O Relógio no Divã de Sigmund Freud
O velho tic-tac daquele relógio
está sempre conversando comigo.
Foi um idioma que aprendi
ouvir e decifrar.
O antiquário é um médium que incorpora
o avô que não conheci em carne
e a zelosa mãe que morria de amor por ele.
Pergunto ao relógio como era o avô.
Ele próprio, o avô, incorporando no objeto
responde:
- tic-tac, procurei ser bom homem
e como todos fui justo e às vezes injusto!
Outras tantas quando posso pelo marcador de horas,
ele é a mãe que se incorpora e como sempre está
ordenando:
- tic-tac, tic-tac faça isto, não faça aquilo!

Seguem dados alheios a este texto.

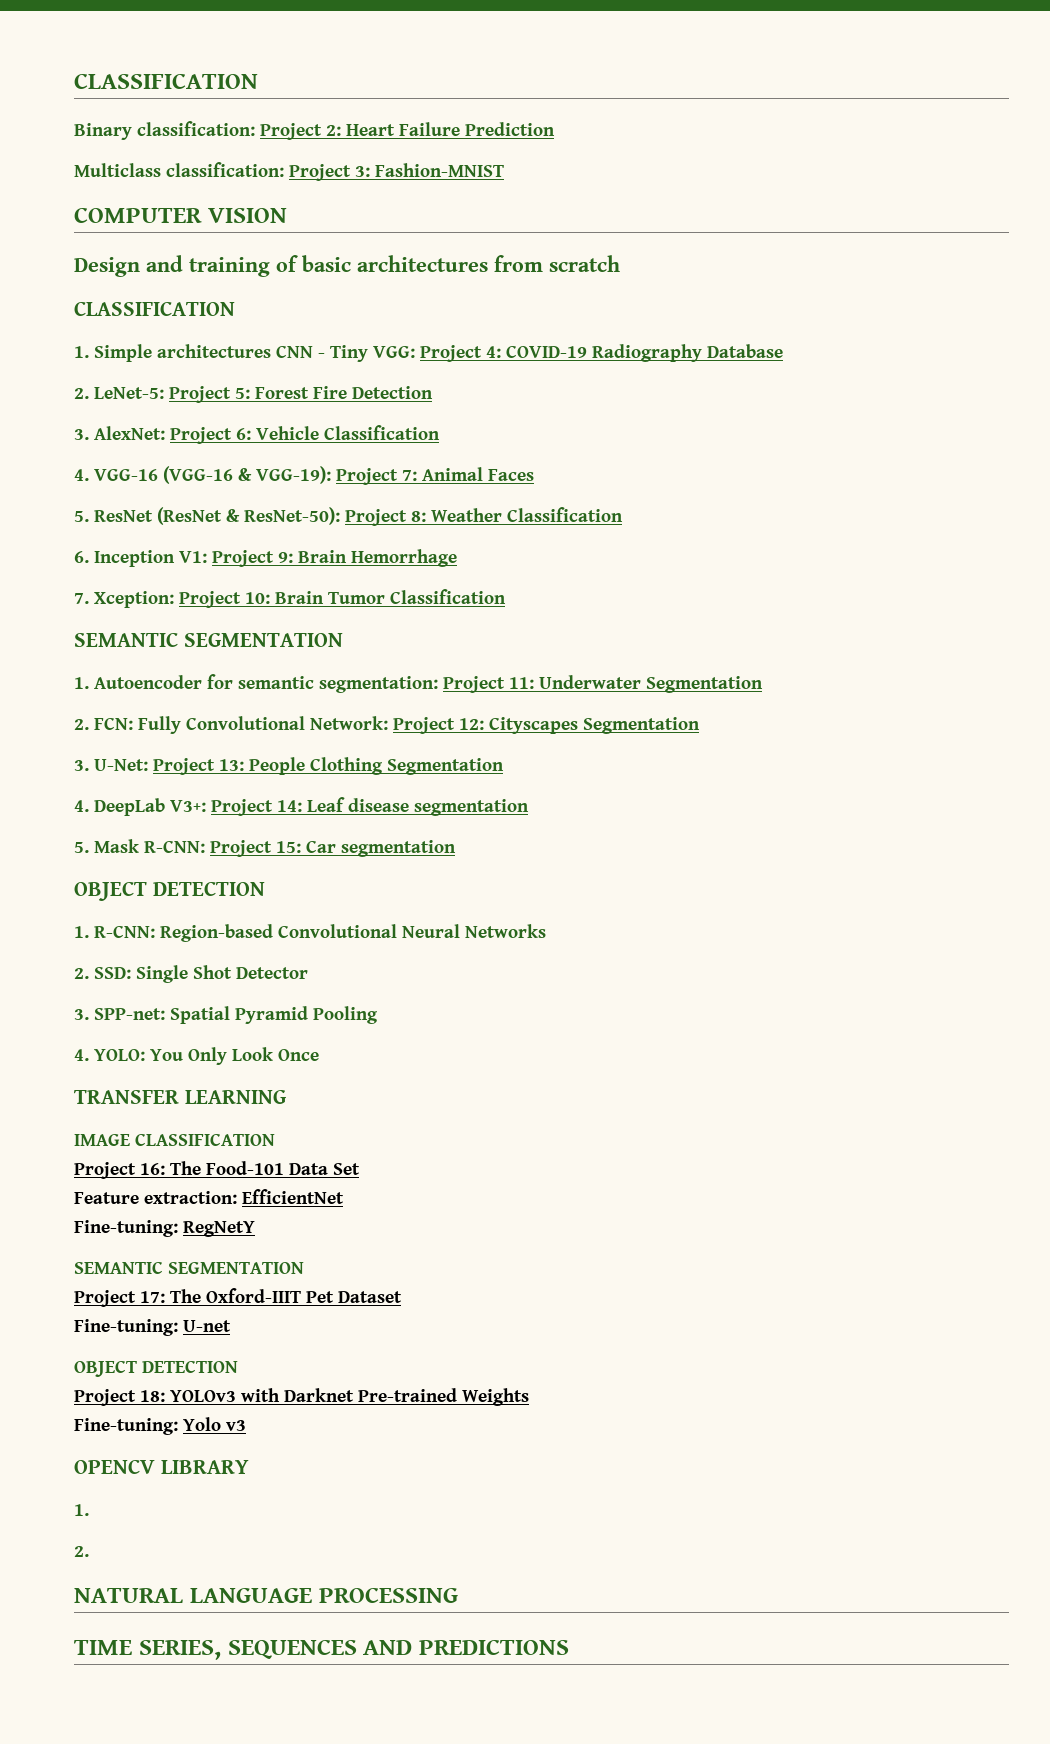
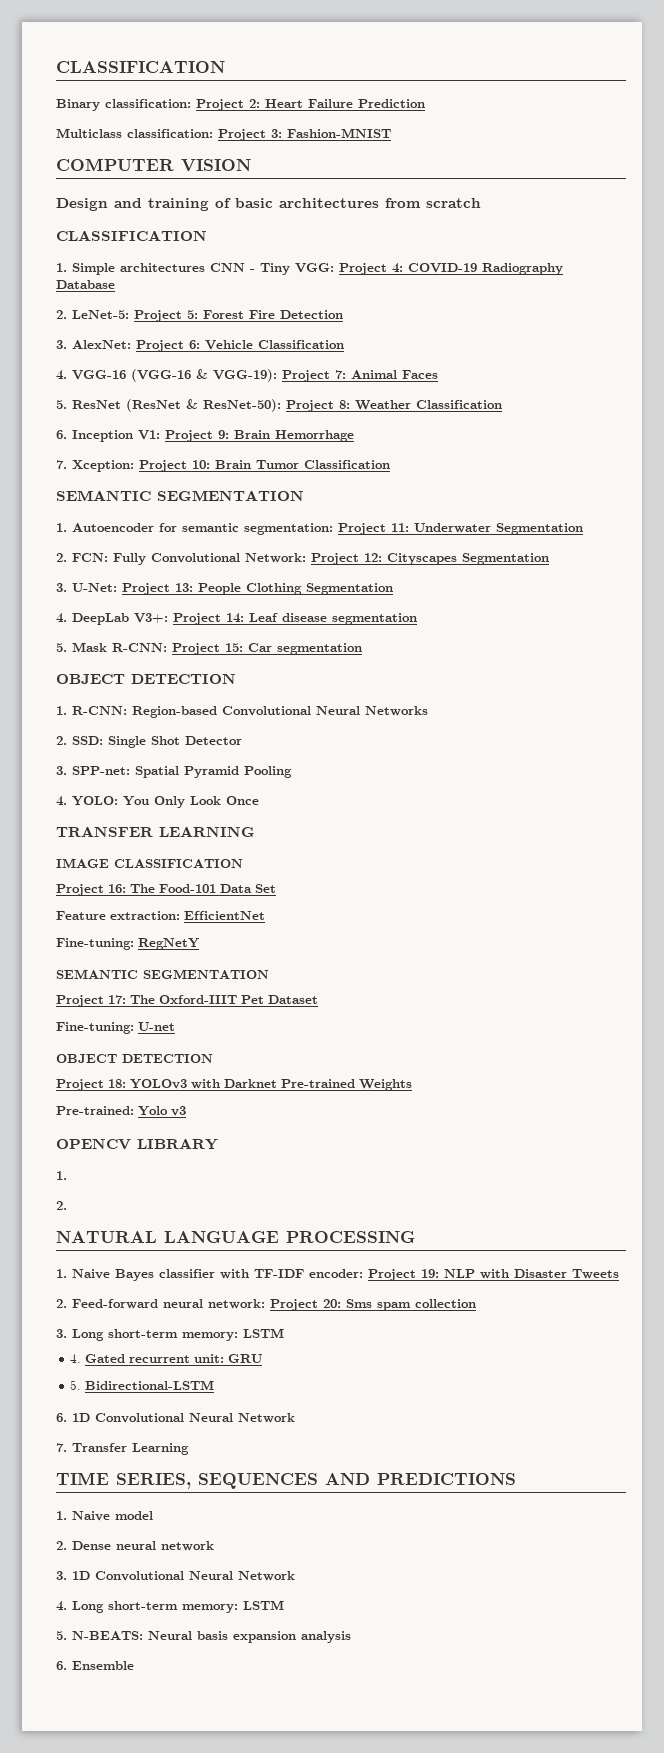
- Fine-tuning: Yolo v3
+ Pre-trained: Yolo v3
+ 1. Naive Bayes classifier with TF-IDF encoder: Project 19: NLP with Disaster Tweets
+ 2. Feed-forward neural network: Project 20: Sms spam collection
+ 3. Long short-term memory: LSTM
+ 4. Gated recurrent unit: GRU
+ 5. Bidirectional-LSTM
+ 6. 1D Convolutional Neural Network
+ 7. Transfer Learning
+ 1. Naive model
+ 2. Dense neural network
+ 3. 1D Convolutional Neural Network
+ 4. Long short-term memory: LSTM
+ 5. N-BEATS: Neural basis expansion analysis
+ 6. Ensemble

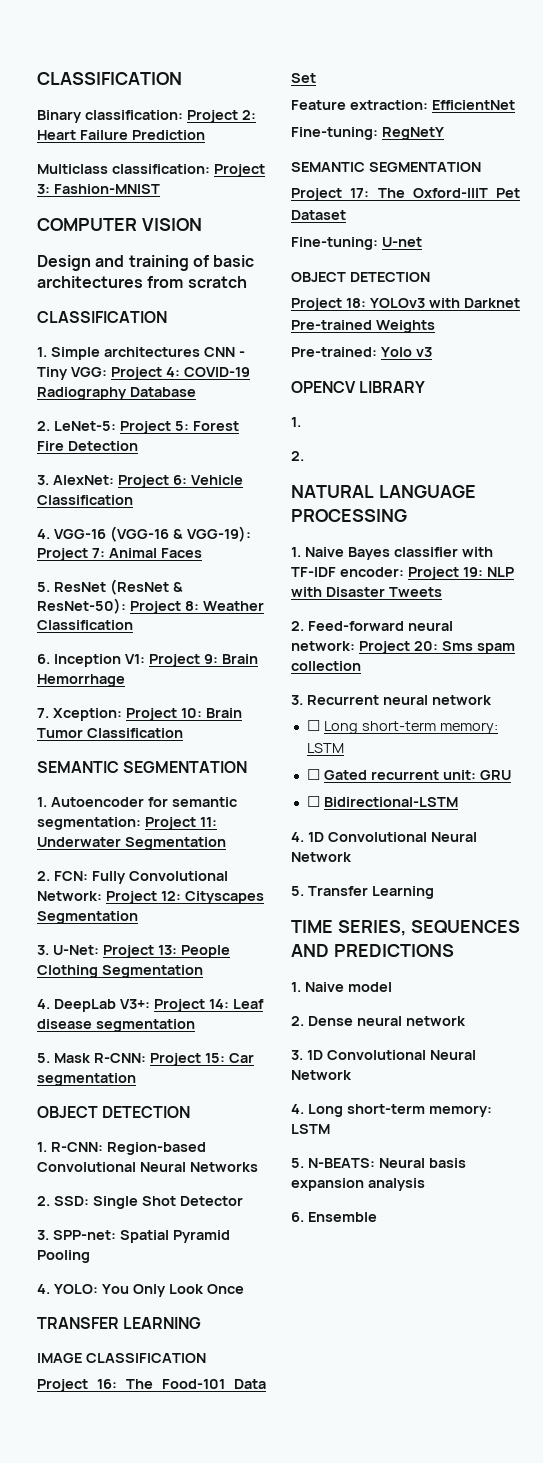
- 3. Long short-term memory: LSTM
- 4. Gated recurrent unit: GRU
+ 3. Recurrent neural network
+ ☐ Long short-term memory: LSTM
+ ☐ Gated recurrent unit: GRU
- 5. Bidirectional-LSTM
+ ☐ Bidirectional-LSTM
- 6. 1D Convolutional Neural Network
- 7. Transfer Learning
+ 4. 1D Convolutional Neural Network
+ 5. Transfer Learning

Pergunto então ao espírito incorporado:
- Você me amou?
Não ouço nada a não ser o vazio
e o contínuo tic-tac.
Irritado e magoado vou até ao objeto
e paro seu pêndulo.
Fica só o silêncio da sala
e as memórias trazidas pelo relógio.
Quando me acalmo, ponho-o a funcionar...
O relógio torna-se assim
a presença masculina do avô
naquele ambiente de estar.
Tic-tac,
Tic-tac,
Tic-tac...
…e o feminino deixo a cargo de Sigmund Freud.
L.L. Bcena, 11/08/2000
POEMA 745 – CADERNO DOS ANJOS.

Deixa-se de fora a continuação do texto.